**EXERCISE PROMPT:** Using the word "center" as the filter, copy each matching line from the records.

**MATERIALS PROVIDED:**

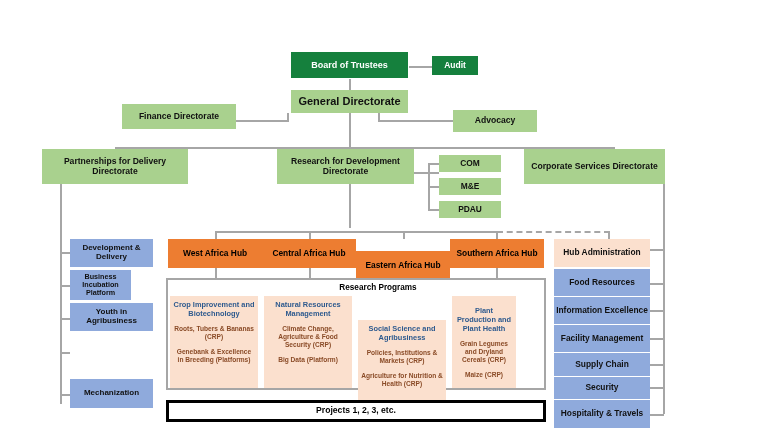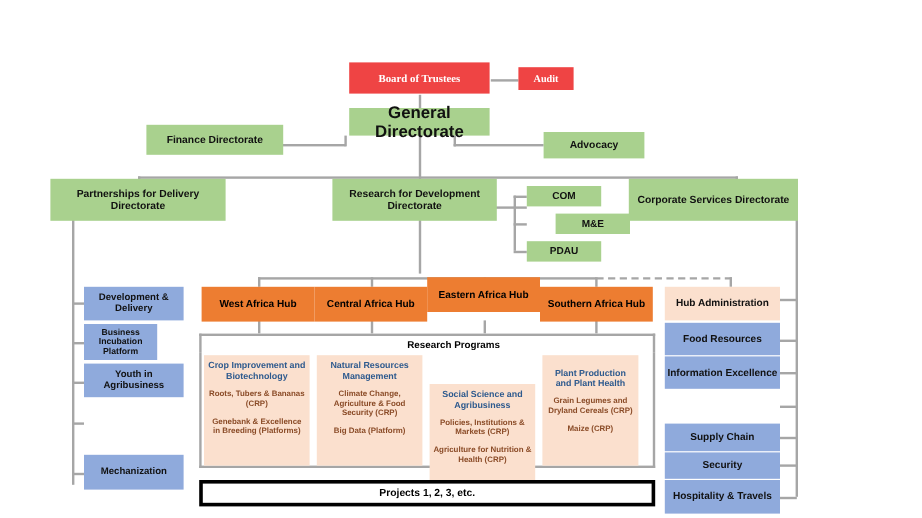--- a/index.html
+++ b/index.html
@@ -19,21 +19,21 @@
     box-sizing:border-box;
     display:flex;
     align-items:center;
     justify-content:center;
     text-align:center;
     font-weight:bold;
     color:#000000;
     line-height:1.12;
     padding:1px 2px;
   }
-  .blue   { background:#ef4444; color:#ffffff;font-family:Liberation Serif, serif; }
+  .blue   { background:#15803d; color:#ffffff; }
   .green  { background:#A9D18E; color:#111111; }
   .orange { background:#ED7D31; color:#000000; }
   .lblue  { background:#8FAADC; color:#111111; }
   .peach  { background:#FBE0CE; color:#111111; }
   .white  { background:#ffffff; color:#000000; border:3px solid #000000; }
 
   
   .ln{ position:absolute; background:#A6A6A6; }
   .lnh{ height:2px; }
   .lnv{ width:2px; }
@@ -140,44 +140,44 @@
 
   <div class="ln lnv" style="left:215px;top:267px;height:11px;"></div>
   <div class="ln lnv" style="left:309px;top:267px;height:11px;"></div>
   <div class="ln lnv" style="left:403px;top:267px;height:11px;"></div>
   <div class="ln lnv" style="left:496px;top:267px;height:11px;"></div>
 
   <div class="box blue" style="left:291px;top:52px;width:117px;height:26px;font-size:9px;">Board of Trustees</div>
 
   <div class="box blue" style="left:432px;top:56px;width:46px;height:19px;font-size:8.5px;">Audit</div>
 
-  <div class="box green" style="left:291px;top:90px;width:117px;height:23px;font-size:14px;">General Directorate</div>
+  <div class="box green" style="left:291px;top:90px;width:117px;height:23px;font-size:11px;">General Directorate</div>
 
   <div class="box green" style="left:122px;top:104px;width:114px;height:25px;font-size:8.6px;">Finance Directorate</div>
 
   <div class="box green" style="left:453px;top:110px;width:84px;height:22px;font-size:8.6px;">Advocacy</div>
 
   <div class="box green" style="left:42px;top:149px;width:146px;height:35px;font-size:8.6px;">Partnerships for Delivery Directorate</div>
 
   <div class="box green" style="left:277px;top:149px;width:137px;height:35px;font-size:8.6px;">Research for Development Directorate</div>
 
   <div class="box green" style="left:524px;top:149px;width:141px;height:35px;font-size:8.6px;">Corporate Services Directorate</div>
 
   <div class="box green" style="left:439px;top:155px;width:62px;height:17px;font-size:8.4px;">COM</div>
-  <div class="box green" style="left:439px;top:178px;width:62px;height:17px;font-size:8.4px;margin-left:24px;">M&amp;E</div>
+  <div class="box green" style="left:439px;top:178px;width:62px;height:17px;font-size:8.4px;">M&amp;E</div>
   <div class="box green" style="left:439px;top:201px;width:62px;height:17px;font-size:8.4px;">PDAU</div>
 
   <div class="box lblue" style="left:70px;top:239px;width:83px;height:28px;font-size:8px;">Development &amp; Delivery</div>
   <div class="box lblue" style="left:70px;top:270px;width:61px;height:30px;font-size:7.2px;">Business Incubation Platform</div>
   <div class="box lblue" style="left:70px;top:303px;width:83px;height:28px;font-size:8px;">Youth in Agribusiness</div>
   <div class="box lblue" style="left:70px;top:379px;width:83px;height:29px;font-size:8px;">Mechanization</div>
 
   <div class="box orange" style="left:168px;top:239px;width:94px;height:29px;font-size:8.4px;">West Africa Hub</div>
   <div class="box orange" style="left:262px;top:239px;width:94px;height:29px;font-size:8.4px;">Central Africa Hub</div>
-  <div class="box orange" style="left:356px;top:231px;width:94px;height:29px;font-size:8.4px;">Eastern Africa Hub</div>
+  <div class="box orange" style="left:356px;top:251px;width:94px;height:29px;font-size:8.4px;">Eastern Africa Hub</div>
   <div class="box orange" style="left:450px;top:239px;width:94px;height:29px;font-size:8.4px;">Southern Africa Hub</div>
 
   <div class="rp-header" style="left:166px;top:278px;width:380px;height:16px;padding-left:44px;">Research Programs</div>
   <div class="rp-frame" style="left:166px;top:294px;width:380px;height:96px;"></div>
 
   <div class="prog" style="left:170px;top:296px;width:88px;height:92px;">
     <div class="ptitle">Crop Improvement and Biotechnology</div>
     <div class="pitem">Roots, Tubers &amp; Bananas (CRP)</div>
     <div class="pitem">Genebank &amp; Excellence in Breeding (Platforms)</div>
   </div>
@@ -187,28 +187,29 @@
     <div class="pitem">Climate Change, Agriculture &amp; Food Security (CRP)</div>
     <div class="pitem">Big Data (Platform)</div>
   </div>
 
   <div class="prog" style="left:358px;top:296px;width:88px;height:92px;margin-top:24px;">
     <div class="ptitle">Social Science and Agribusiness</div>
     <div class="pitem">Policies, Institutions &amp; Markets (CRP)</div>
     <div class="pitem">Agriculture for Nutrition &amp; Health (CRP)</div>
   </div>
 
-  <div class="prog" style="left:452px;top:296px;width:80px;height:92px;">
+  <div class="prog" style="left:452px;top:296px;width:64px;height:92px;">
     <div class="ptitle" style="margin-top:6px;">Plant Production and Plant Health</div>
     <div class="pitem">Grain Legumes and Dryland Cereals (CRP)</div>
     <div class="pitem">Maize (CRP)</div>
   </div>
 
   <div class="box white" style="left:166px;top:400px;width:380px;height:22px;font-size:8.6px;">Projects 1, 2, 3, etc.</div>
 
   <div class="box peach" style="left:554px;top:239px;width:96px;height:28px;font-size:8.4px;">Hub Administration</div>
   <div class="box lblue" style="left:554px;top:269px;width:96px;height:27px;font-size:8.4px;">Food Resources</div>
   <div class="box lblue" style="left:554px;top:297px;width:96px;height:27px;font-size:8.4px;">Information Excellence</div>
+  <div class="box lblue" style="left:554px;top:325px;width:96px;height:27px;font-size:8.4px;">Facility Management</div>
   <div class="box lblue" style="left:554px;top:353px;width:96px;height:23px;font-size:8.4px;">Supply Chain</div>
   <div class="box lblue" style="left:554px;top:377px;width:96px;height:22px;font-size:8.4px;">Security</div>
   <div class="box lblue" style="left:554px;top:400px;width:96px;height:28px;font-size:8.4px;">Hospitality &amp; Travels</div>
 
 </div>
 
 </body></html>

**EXERCISE OUTPUT:**
     align-items:center;
     justify-content:center;
     text-align:center;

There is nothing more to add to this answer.